As an agricultural country this region is unsurpassed, corn, wheat,
oats, barley, rye, timothy and alfalfa thriving wonderfully and never
failing to make an excellent crop. The yield of potatoes and other
vegetables is astonishing.For many years it has been known that there is gold in paying quantities in this vicinity, one of the first camps of '49 being located in Jackson County. [Gold was discovered in the Josephine County area in 1851; in Jackson County in early 1852.] Of comparatively recent date, however, is the discovery that in the southern part of the county there is a ledge of copper which promises to develop even greater riches than have been found at Butte, Mont., or Spokane, Wash. A railroad ts now being built to the mines, and after this is completed, smelters will be erected and one of the largest copper-producing camps in the world established. To the tourist who is bent upon seeing the world more for the pleasure than the profit there is in it, the scenery in this section, including the Oregon Caves, is a wonderful attraction, and no one who believes in the "See America First" principle should fail to visit this locality. The Oregon Caves, sometimes called the Marble Halls of Oregon, are located in Josephine County, but are easiest reached via Medford. From such explorations as have been made it has been shown that the Mammoth Caves of Kentucky are not as great or as interesting as these caves, but the Oregon Caves having never been extensively advertised, [they] have been visited by but comparatively few people. They are well worth the attention of every student of nature and are one of the wonders of the world. Crater Lake Show Place.
Another of nature's show places is Crater Lake, which is located on the
top of Mt. Mazama, a part of the Cascade Range. According to an old
Indian legend, where this sheet of water now lies once towered a
majestic volcanic mountain peak known as the "Bridge of the Gods." Then
came a period of terrific upheaval, when chaos reigned on earth and the
end of the world seemed at hand. When quiet was once more restored, in
the place of a lofty mountain belching forth fire and smoke was a
beautiful body of pure, sparkling water with no apparent inlet or
outlet. The highest mountain of them all, the monarch of the range, had
been literally swallowed up in the bowels of the earth, the scar being
hidden by this silvery water. The surface of the lake, which is six
miles long and four miles wide, lies more than 6,000 feet above sea
level and is said to have a depth of 2,000 feet. Like sentinels on
guard stand perpetual snow-covered peaks around it on every hand, while
the only sounds to be heard are those of the wind and the wild denizens
of the surrounding forests. Another never-ceasing delight to lovers of
the beautiful is the Rogue River, a rushing cascade of white waters
eddying, tumbling, falling over rocks and boulders in its mad progress
to the sea.The metropolis of this section of the state of Oregon is Medford, a city of about 8,000 inhabitants which is in itself a gem of its kind. It is situated on the main line of the Southern Pacific railway, 330 miles from Portland, and is the western terminal of the Pacific & Eastern Railway, completed to Butte Falls. This city in also the eastern terminal of the Rogue River Railway, connecting it with Jacksonville, the present county seat of Jackson County. Medford Growing Fast.

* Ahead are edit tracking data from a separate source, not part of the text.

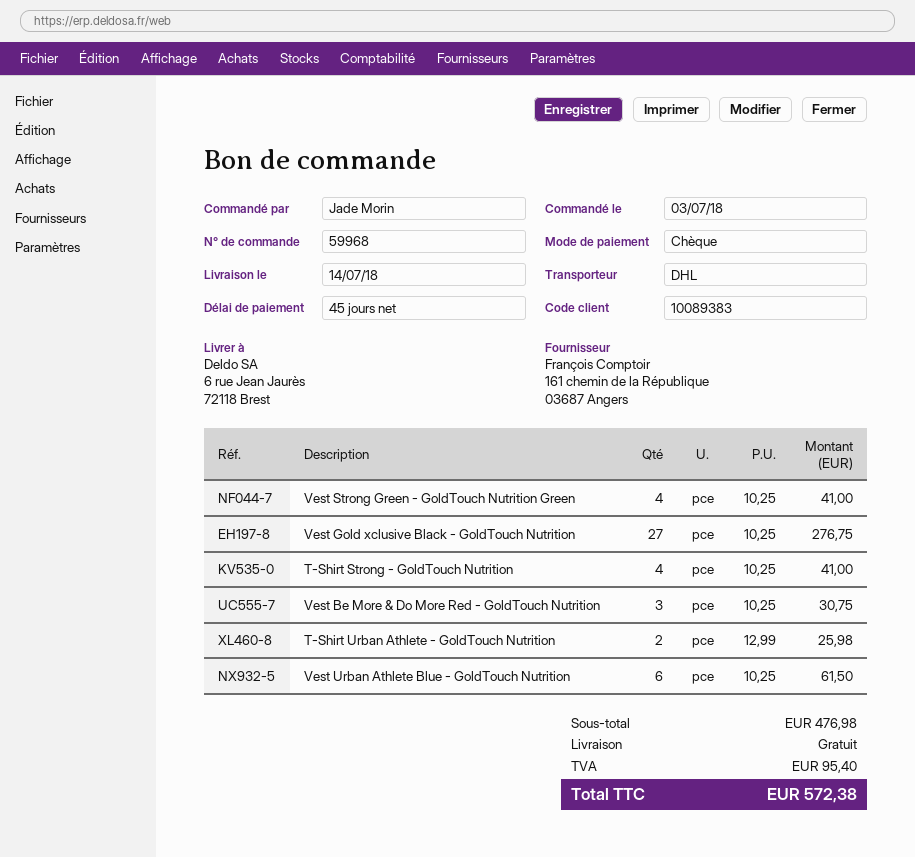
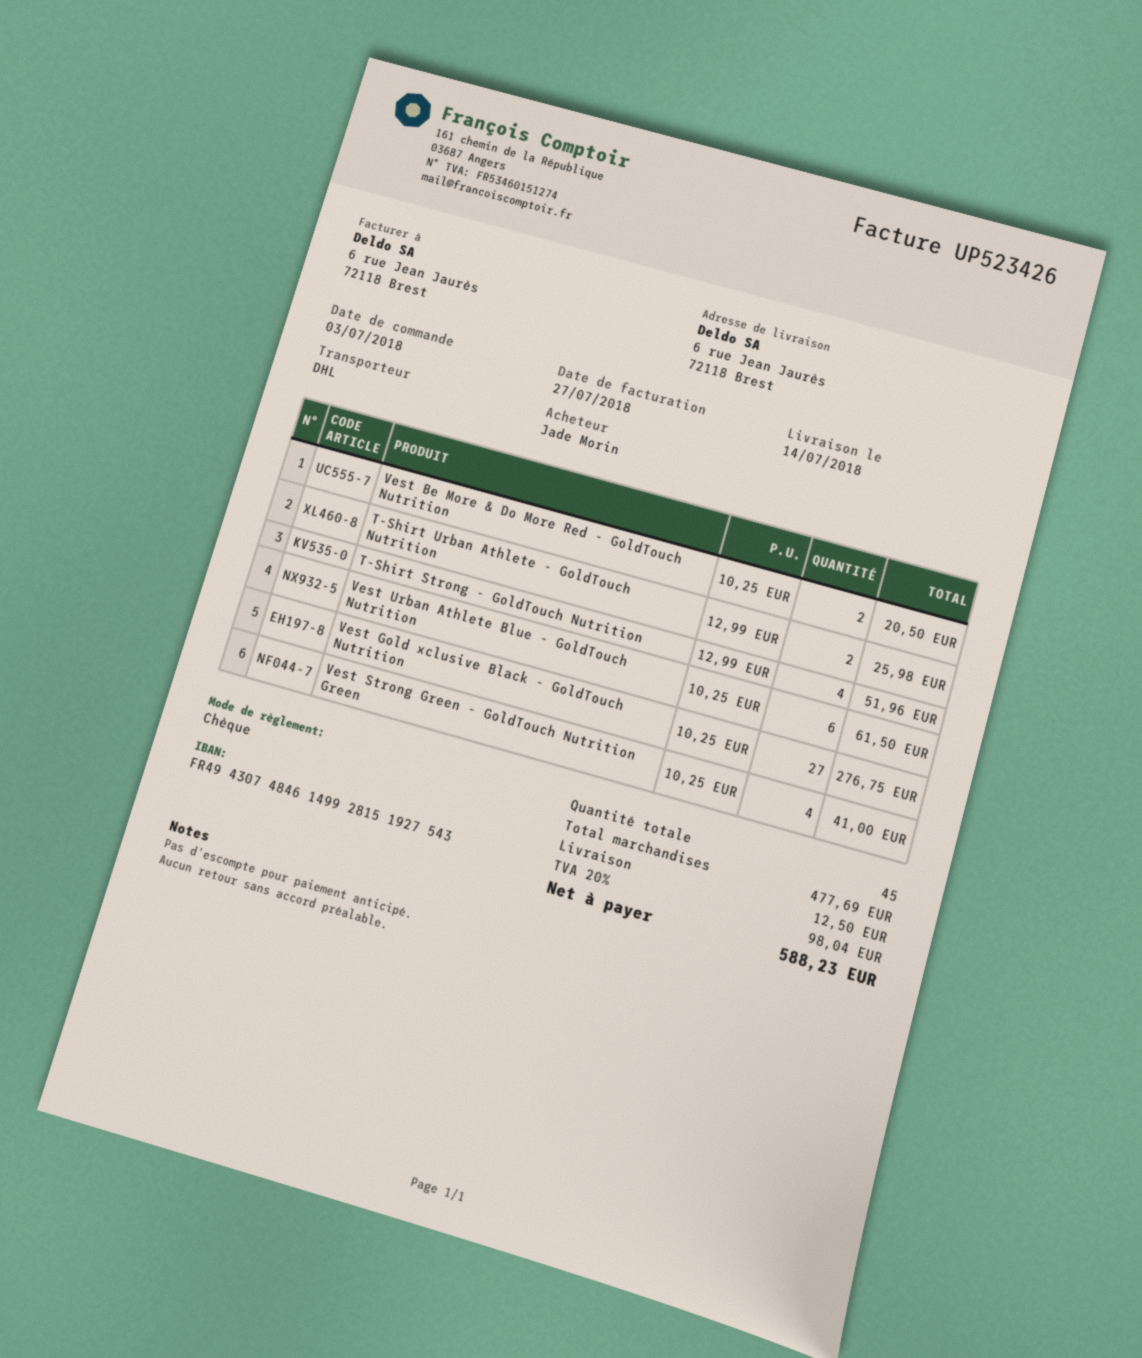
T-Shirt Strong - GoldTouch Nutrition: 4 x 10.25 = 41.00 -> 4 x 12.99 = 51.96
Vest Be More & Do More Red - GoldTouch Nutrition: 3 x 10.25 = 30.75 -> 2 x 10.25 = 20.50
subtotal: 476.98 -> 477.69
shipping: 0.00 -> 12.50
tax: 95.40 -> 98.04
total: 572.38 -> 588.23

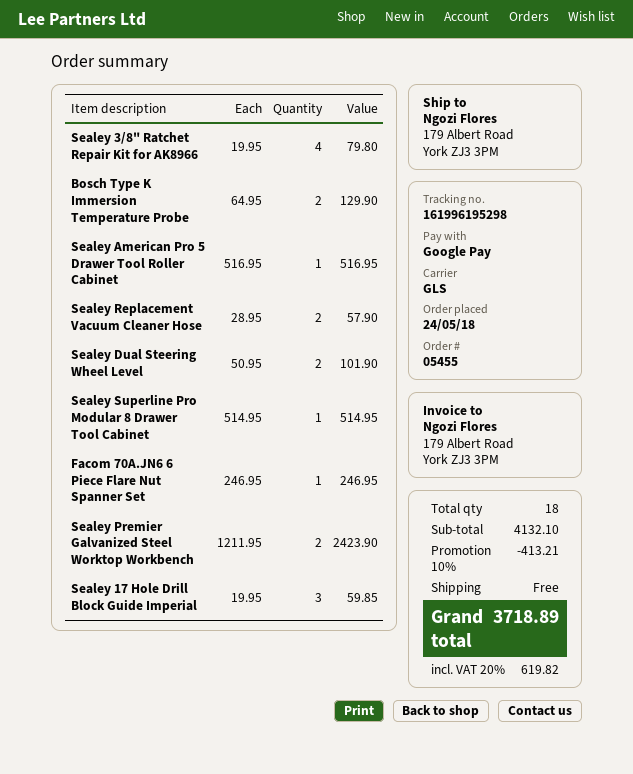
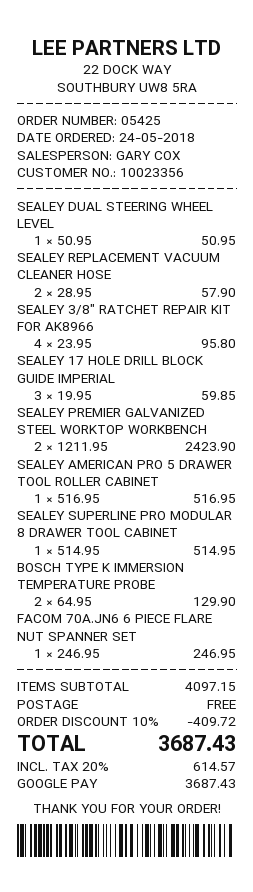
order number: 05455 -> 05425
Sealey 3/8" Ratchet Repair Kit for AK8966: 4 x 19.95 = 79.80 -> 4 x 23.95 = 95.80
Sealey Dual Steering Wheel Level: 2 x 50.95 = 101.90 -> 1 x 50.95 = 50.95
subtotal: 4132.10 -> 4097.15
discount: 10% = 413.21 -> 10% = 409.72
tax: 20% = 619.82 -> 20% = 614.57
total: 3718.89 -> 3687.43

Medford has never had what might be properly called a boom, but during
the last two years it has traveled a merry clip, and today in many
respects ranks as the second leading city in the state. It has, outside
of Portland, the largest and most enterprising commercial club in the
state, of which it is said every business man in the city is a member.
This commercial club has a standing reward of $5,000 payable to any person
who can show by authentic testimony that any city or town in the United
States has tributary to it within either a ten-mile radius, a
twenty-mile radius, a thirty-mile radius or a forty-mile radius as many
diversified resources as Medford, Ore., has within the corresponding
radii. Large as the reward [is,] no one has yet been found willing to
undertake the winning of it, easy as this might seem, if there is
another place in the world with such a large diversity of resources.Some idea may be gained of the progress Medford is making when it is known that in 1909 more than 450 buildings, business blocks and residences, at a cost of more than $2,500,000, were erected. Yet there is not a vacant storeroom or house in the city. Building operations for 1910 have been extensive, including two hotels to cost $100,000 and upward each, an opera house, a Masonic temple, an office building to cost $75,000, a four-story department store, a three-story hardware establishment, a $60,000 apartment house, an Episcopal church of granite costing $35,000 and numerous other smaller edifices. It is, barring Portland, the best shipping point on the Harriman lines in Oregon and has been rewarded by that system with a passenger depot costing something like $50,000. J.M.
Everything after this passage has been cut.